The second section talks about combating resistance. Again, much of this is solid provided you keep your nose unplugged so you can avoid stepping in the squishy stuff. Pressfield says that the key to combating the Resistance is to adopt what he calls the professional attitude. Essentially, the Professional stays busy. He isn't idle because he doesn't let himself be idle. He works purposefully and he never stops working. As Paul would say, "He runs the good race."
But Pressfield understands something more than that, and that is that the Professional has Faith; and furthermore, that the universe is ordered such that Faith is mysteriously rewarded. The writer sets down expecting that that inspiration, that genius, will come if he begins in good faith.

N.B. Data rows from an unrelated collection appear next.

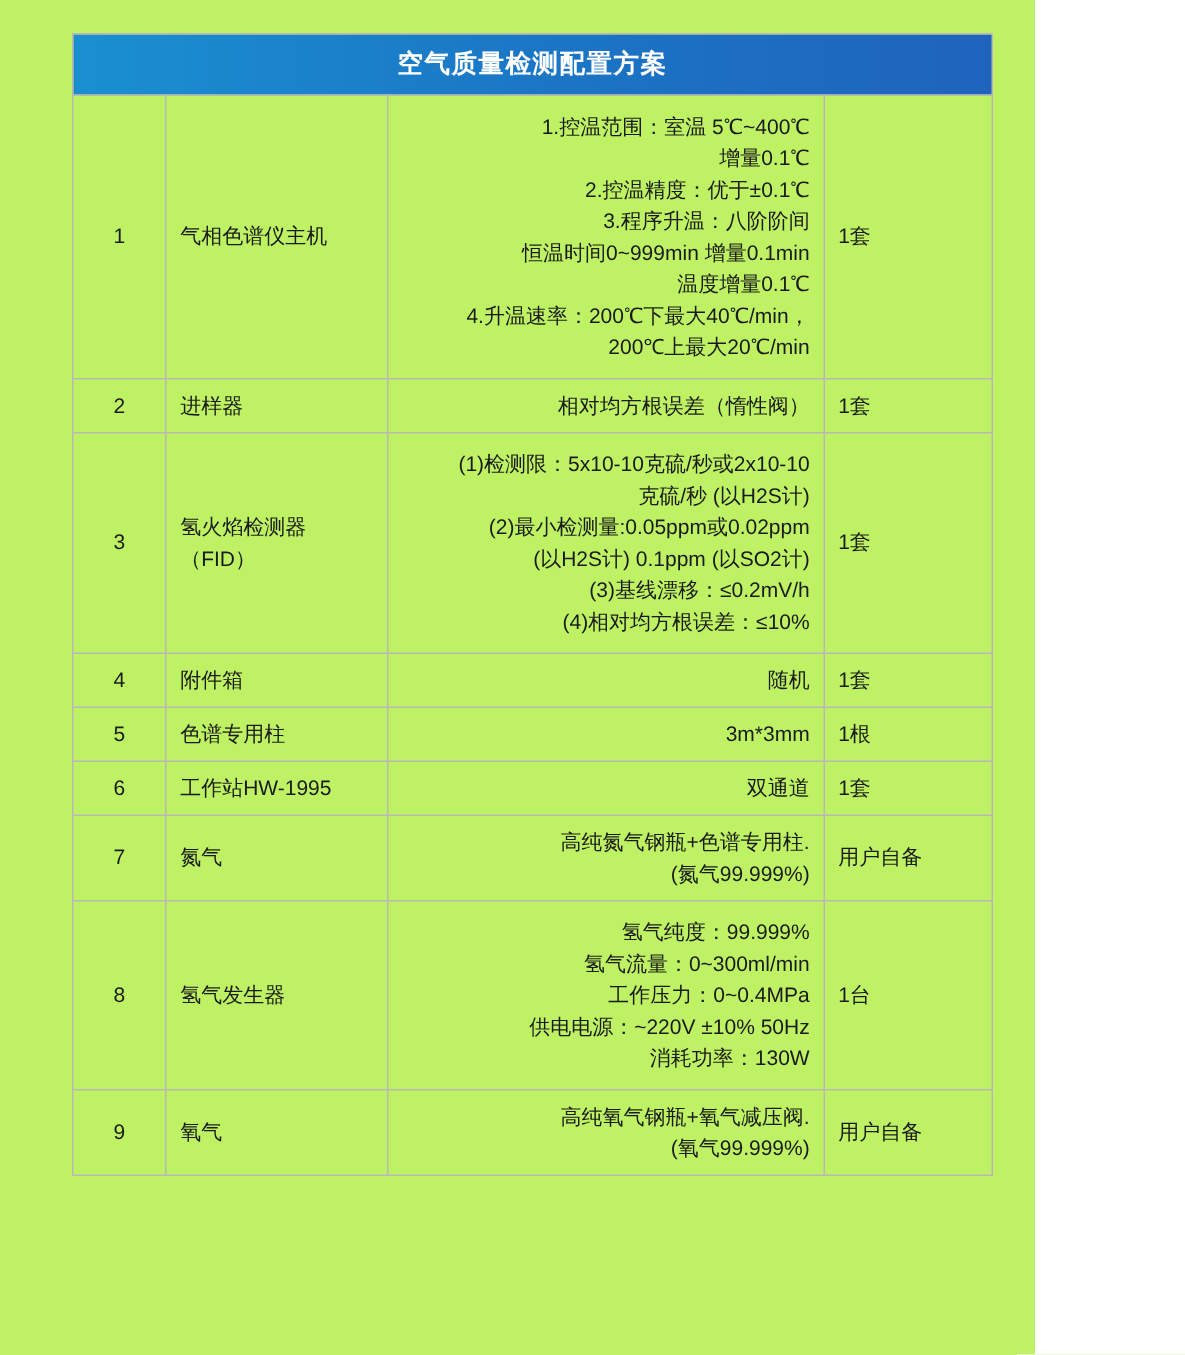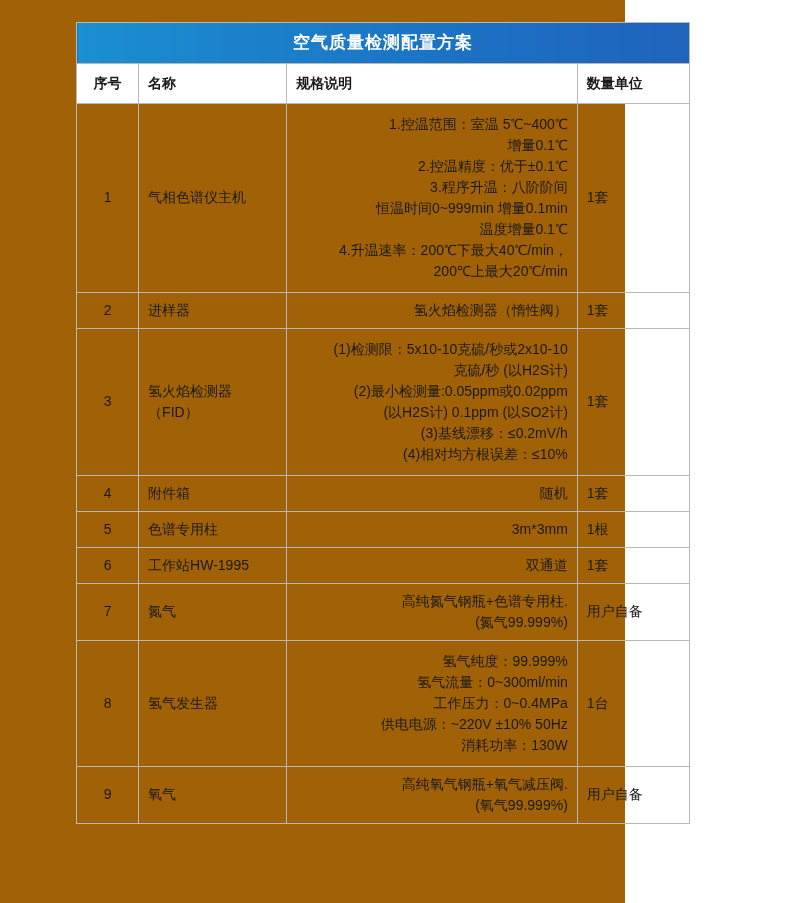"空气质量检测配置方案" .page { background: #a16207 -> #bef264; padding: 22px 88px 0 76px -> 22px 88px 0 48px; width: 625px -> 690px }
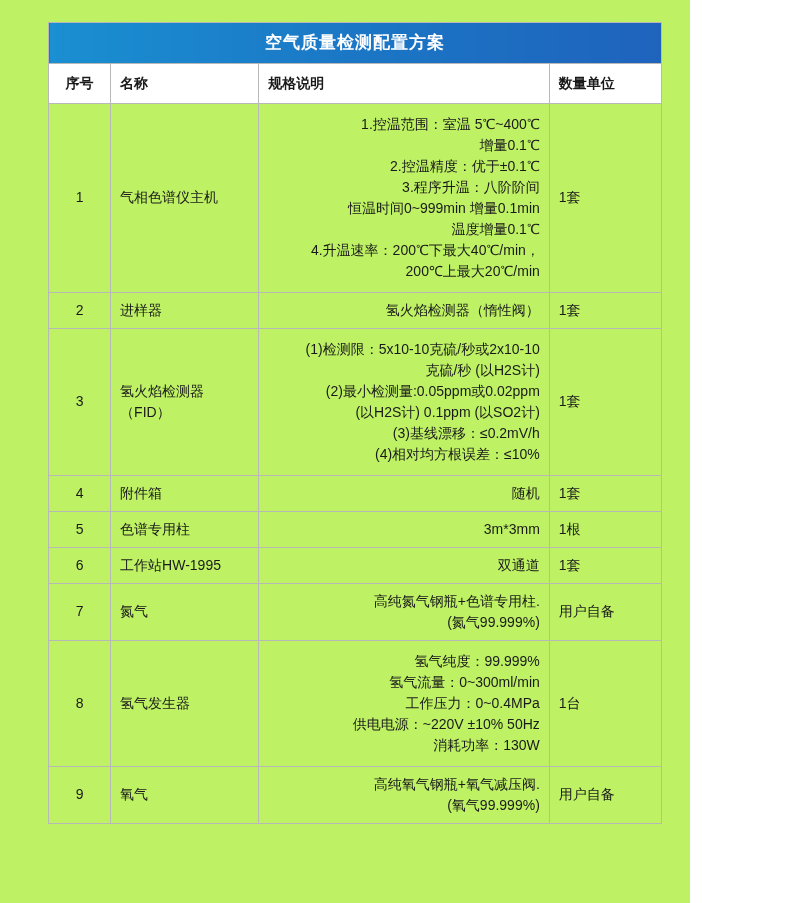"序号" tr.head-row { html: <tr> <td>序号</td> <td>名称</td> <td>规格说明</td> <td>数量单位</td> </tr> -> none }
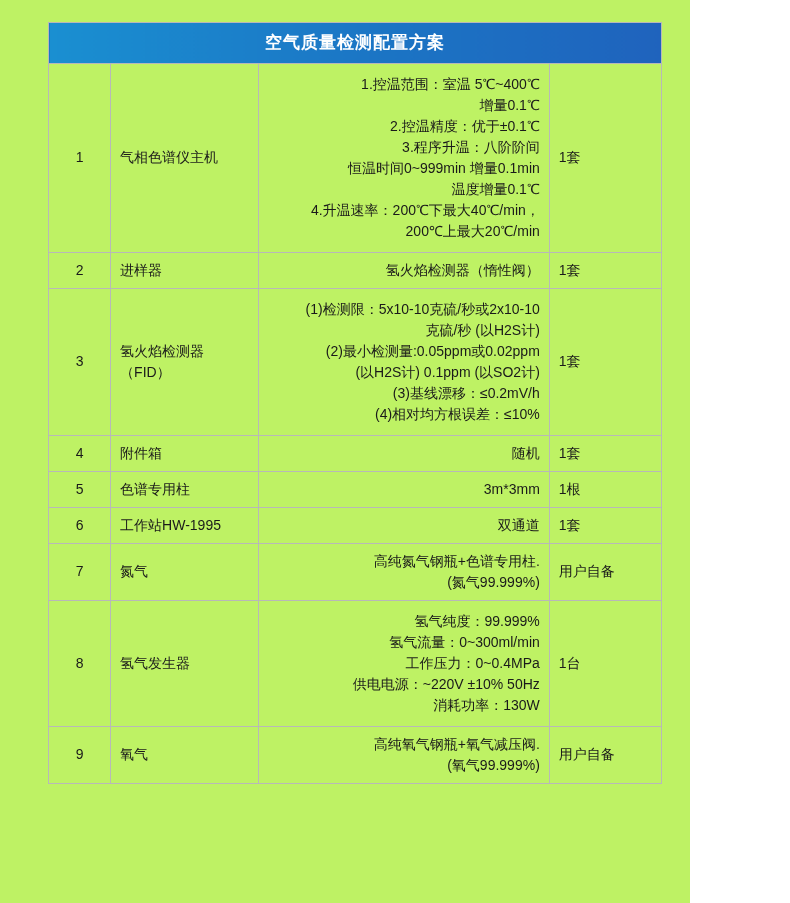"氢火焰检测器（惰性阀）" td.c-spec { text: 氢火焰检测器 -> 相对均方根误差 }
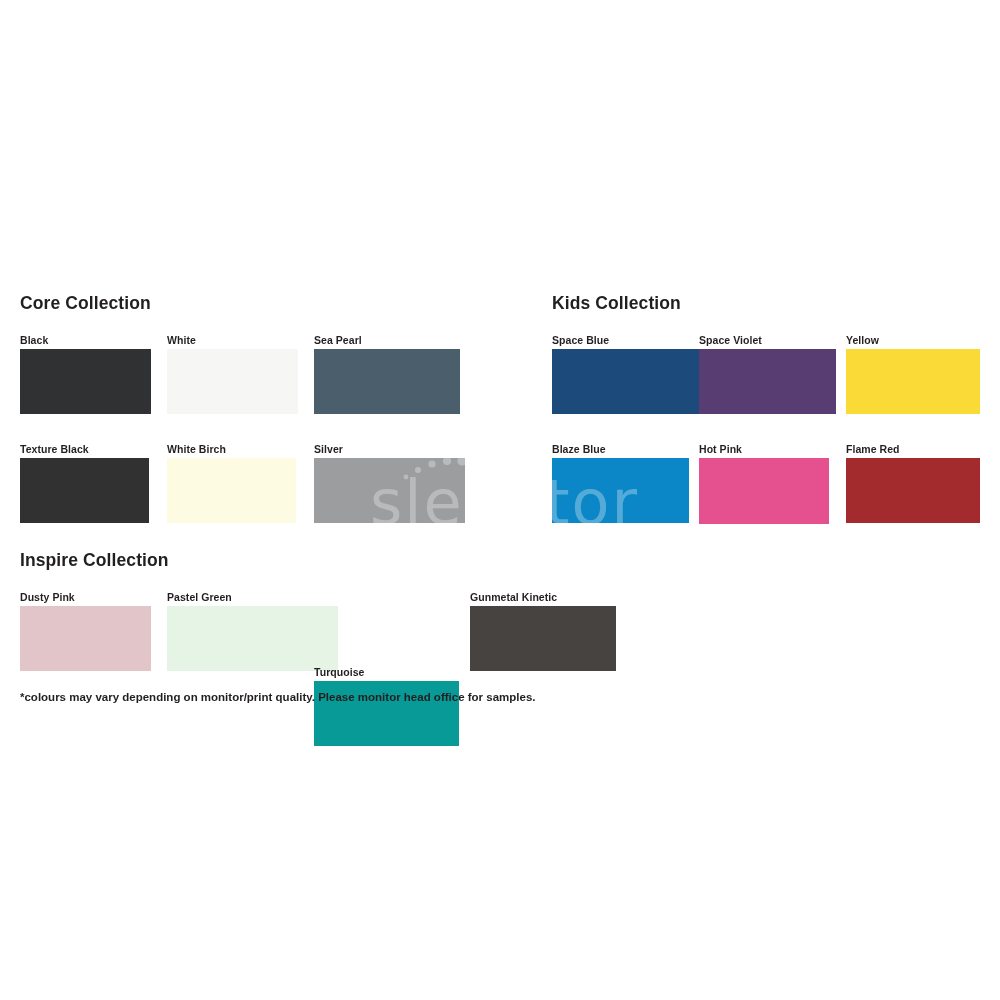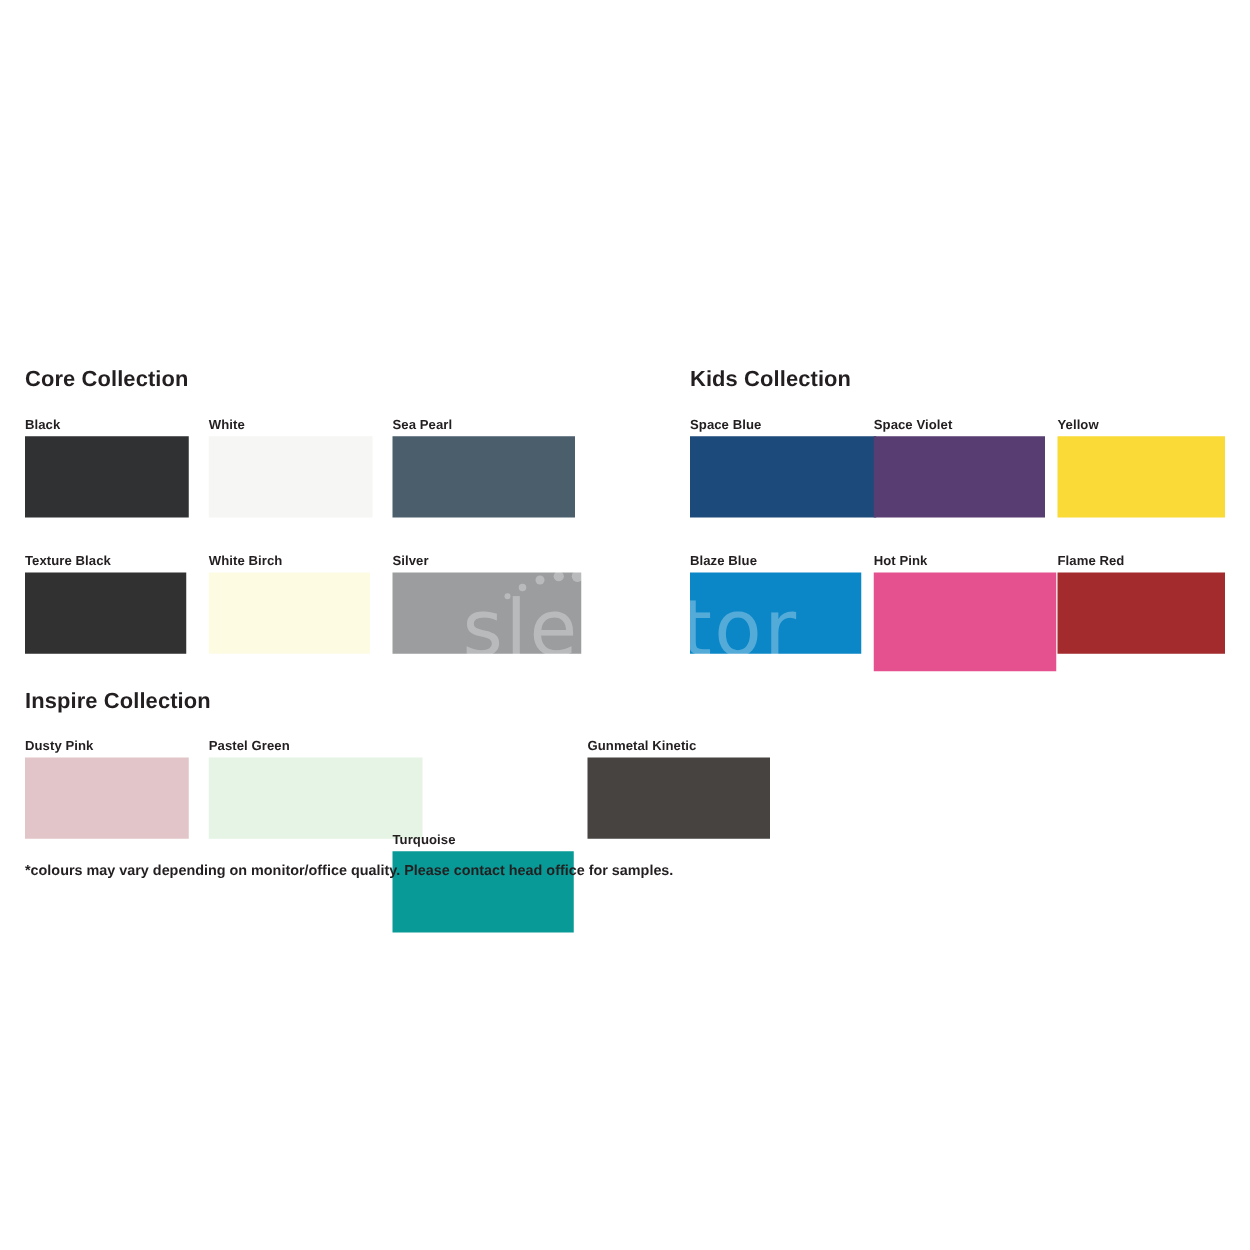"Hot Pink" div.swatch { height: 79px -> 66px; padding-left: 16px -> none }
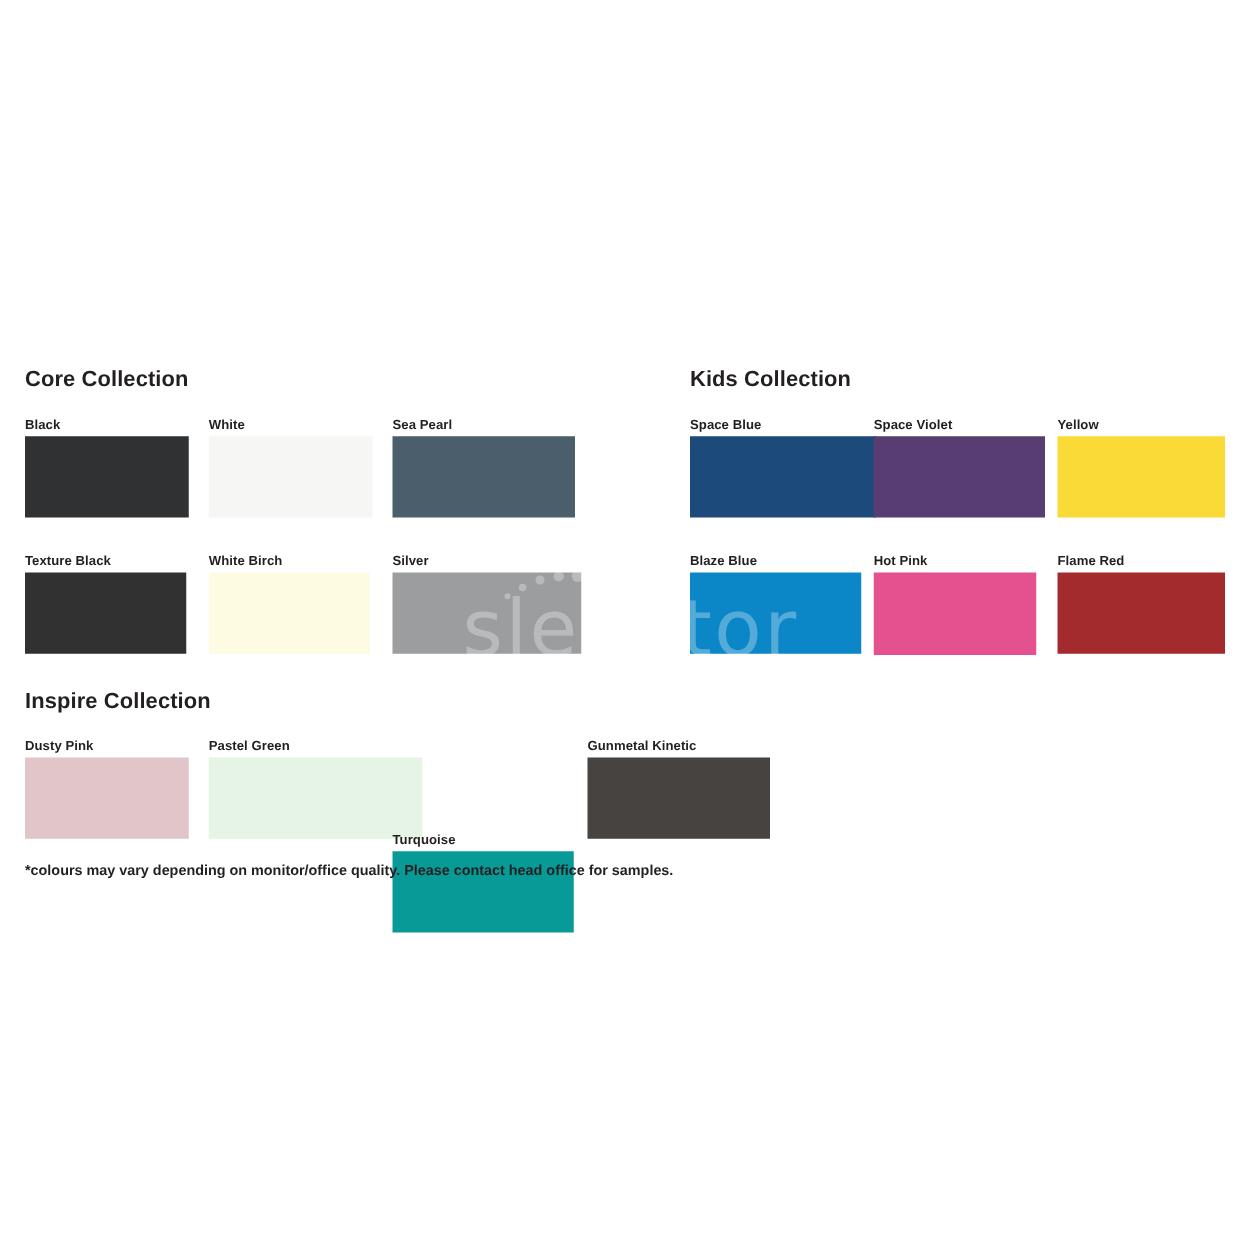"*colours may vary depending on" div.footnote { text: monitor/office quality.  Please contact -> monitor/print quality.  Please monitor }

The third section is about how the professional harnesses that higher aid, which he refers to as the 'mystery'. And here is where it gets really weird, because Pressfield is quite willing to grab any metaphor he can get his hands on to describe this mystery. This is artistic indifferentism. I suppose this is fitting given that every tradition produces artists, but it makes for weird reading. Pressfield is most attracted to classical Greek theology, which makes the third section read like something that is half self-help book and half neo-Pagan new age tract. For me personally, the mix of Epicureanism with Christian theology reminds me most of the equally highly personal theology of Thomas Jefferson, save for one thing. Far more so than even Jefferson, Pressfield is convinced that this 'mystery' is active in the world and boldly proclaims: "The gods do exist. They do penetrate our earthly sphere."
Which brings us back around to that earlier quote by Plato. Because, for all the minor faults in the work, Pressfield gets it. He isn't just an arrogant asshole yelling at you to get on with it. He knows he's know wiser or better off than the rest of us, save perhaps that he's really realized that he isn't wiser or better than the rest of us and so drops the pretension and just humbly and dedicatedly does what he can do.
Then he rambles one for another 30 pages on Jungian this and territoriality that sufficient to convince us of the truth that "upon the strength of their poetry they believed themselves to be the wisest of men in other things in which they were not wise." But it's ok, because none of that is necessary for the craft. You can get by just fine without any of it, naming the enemy, praying, and making a good start with the faith that the ending is there in the hands of some friendly Divine Muse.